作者
Fabrice André,Thomas Filleron,Maud Kamal,F. Mosele,Mónica Arnedos,Florence Dalenc,Marie‐Paule Sablin,Mario Campone,Hervé Bonnefoi,Claudia Lefeuvre‐Plesse,William Jacot,Florence Coussy,Jean‐Marc Ferrero,George Emile,Marie‐Ange Mouret‐Reynier,Jean‐Christophe Théry,Nicolás Isambert,Alice Mège,Philippe Barthélémy,Benoît You,Nawale Hajjaji,Ludovic Lacroix,Etienne Rouleau,Alicia Tran-Dien,Sandrine Boyault,Valéry Attignon,Pierre Gestraud,Nicolas Servant,Christophe Le Tourneau,Linda Larbi Chérif,Isabelle Soubeyran,Filippo Montemurro,Alain Morel,Amélie Lusque,Marta Jimenez,Alexandra Jacquet,Anthony Gonçalvès,Thomas Bachelot,Ivan Bièche
摘要
Cancer progression is driven in part by genomic alterations1. The genomic characterization of cancers has shown interpatient heterogeneity regarding driver alterations2, leading to the concept that generation of genomic profiling in patients with cancer could allow the selection of effective therapies3,4. Although DNA sequencing has been implemented in practice, it remains unclear how to use its results. A total of 1,462 patients with HER2-non-overexpressing metastatic breast cancer were enroled to receive genomic profiling in the SAFIR02-BREAST trial. Two hundred and thirty-eight of these patients were randomized in two trials (nos. NCT02299999 and NCT03386162) comparing the efficacy of maintenance treatment5 with a targeted therapy matched to genomic alteration.

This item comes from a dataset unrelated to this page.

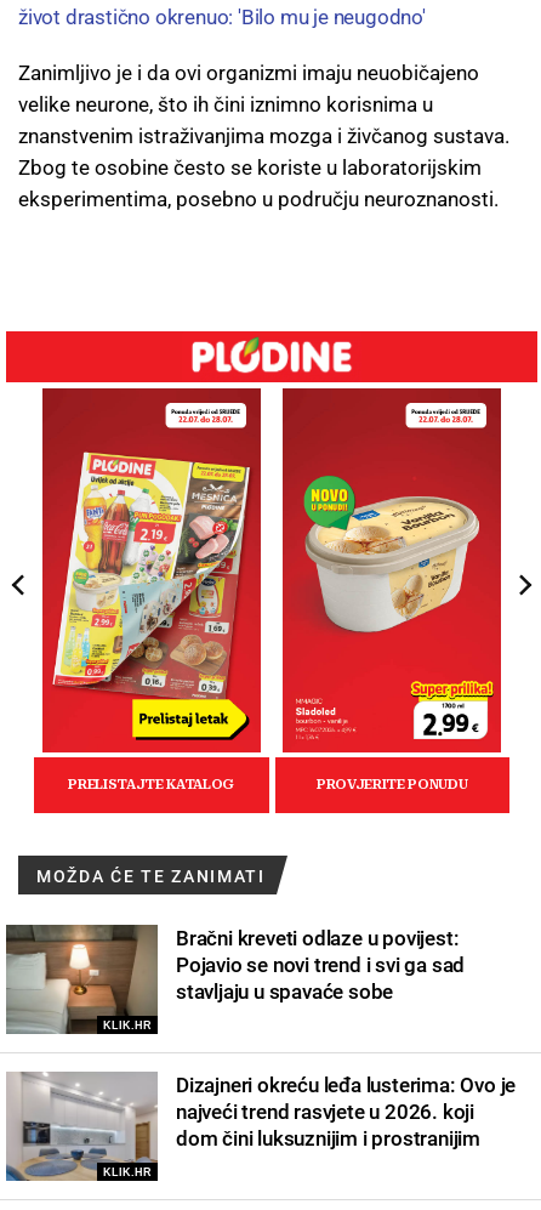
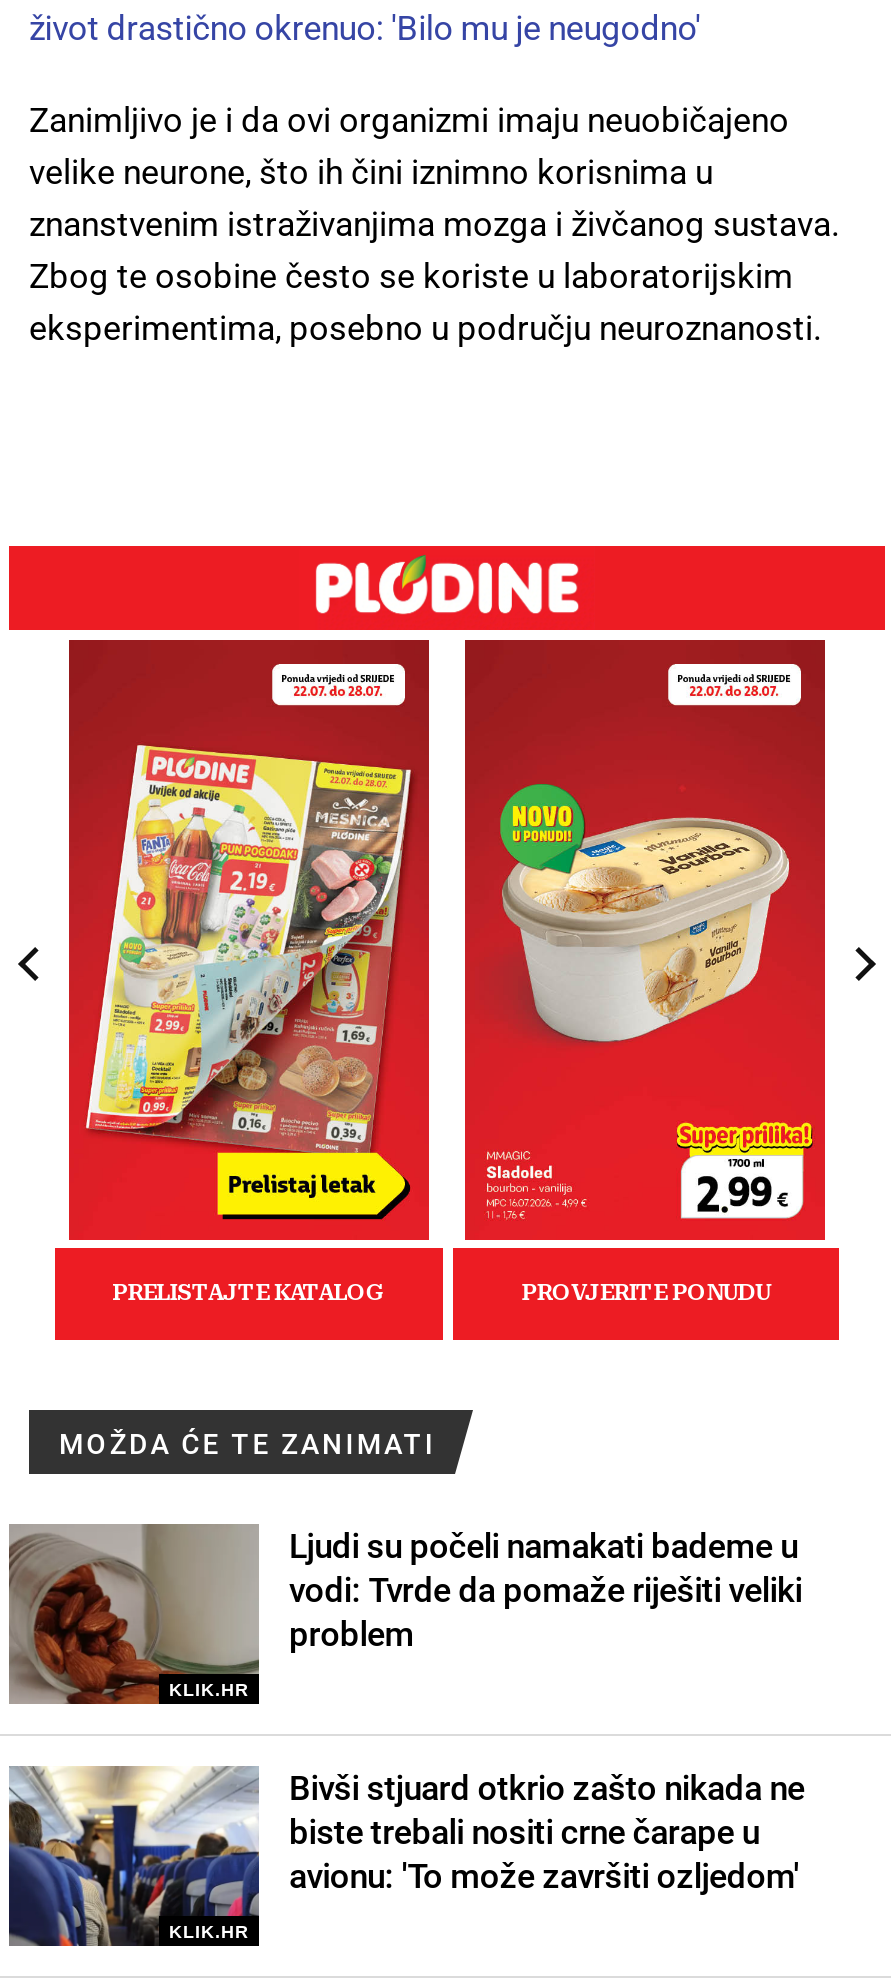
[6,925,465,1035] [image] | Bračni kreveti odlaze u povijest: | Pojavio se novi trend i svi ga sad | stavljaju u spavaće sobe -> [9,1524,802,1706] [image] | Ljudi su počeli namakati bademe u | vodi: Tvrde da pomaže riješiti veliki | problem
[6,1072,516,1182] [image] | Dizajneri okreću leđa lusterima: Ovo je | najveći trend rasvjete u 2026. koji | dom čini luksuznijim i prostranijim -> [9,1766,805,1948] [image] | Bivši stjuard otkrio zašto nikada ne | biste trebali nositi crne čarape u | avionu: 'To može završiti ozljedom'

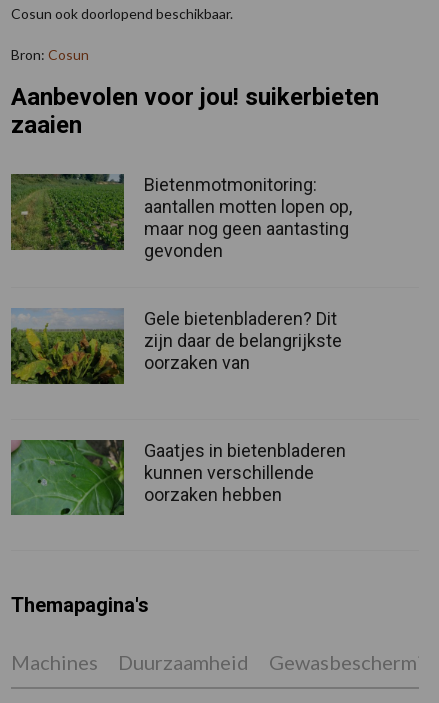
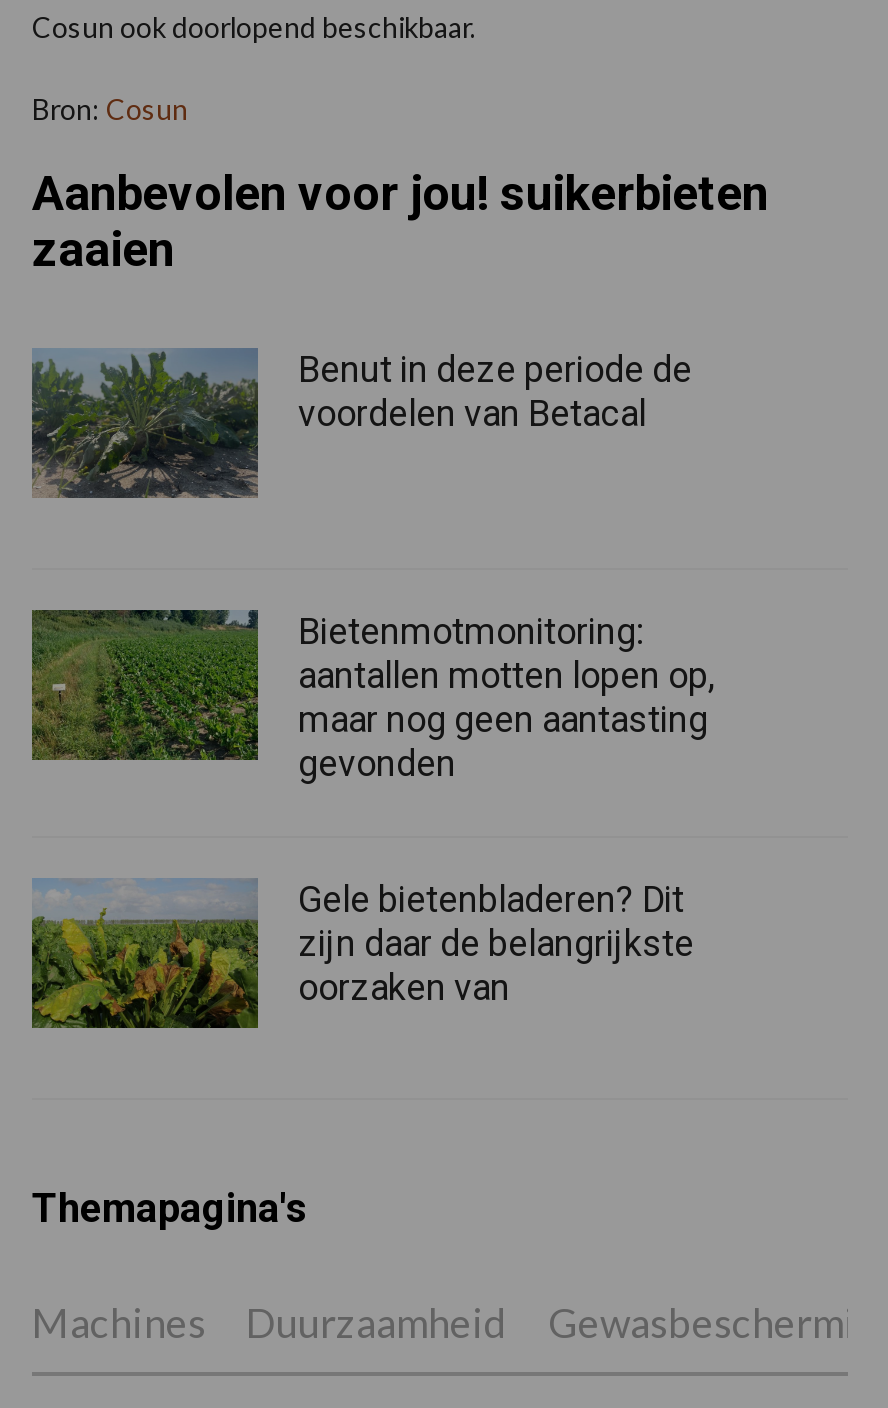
none -> [30,347,692,499] [image] | Benut in deze periode de | voordelen van Betacal
moved [10,173,352,373] -> [30,607,714,1008]: [image] | Bietenmotmonitoring: | aantallen motten lopen op, | maar nog geen aantasting | gevonden | Gele bietenbladeren? Dit | zijn daar de belangrijkste | oorzaken van
[10,439,346,516] [image] | Gaatjes in bietenbladeren | kunnen verschillende | oorzaken hebben -> none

Targeted therapies matched to genomics improves progression-free survival when genomic alterations are classified as level I/II according to the ESMO Scale for Clinical Actionability of Molecular Targets (ESCAT)6 (adjusted hazards ratio (HR): 0.41, 90% confidence interval (CI): 0.27–0.61, P < 0.001), but not when alterations are unselected using ESCAT (adjusted HR: 0.77, 95% CI: 0.56–1.06, P = 0.109). No improvement in progression-free survival was observed in the targeted therapies arm (unadjusted HR: 1.15, 95% CI: 0.76–1.75) for patients presenting with ESCAT alteration beyond level I/II. Patients with germline BRCA1/2 mutations (n = 49) derived high benefit from olaparib (gBRCA1: HR = 0.36, 90% CI: 0.14–0.89; gBRCA2: HR = 0.37, 90% CI: 0.17–0.78). This trial provides evidence that the treatment decision led by genomics should be driven by a framework of target actionability in patients with metastatic breast cancer.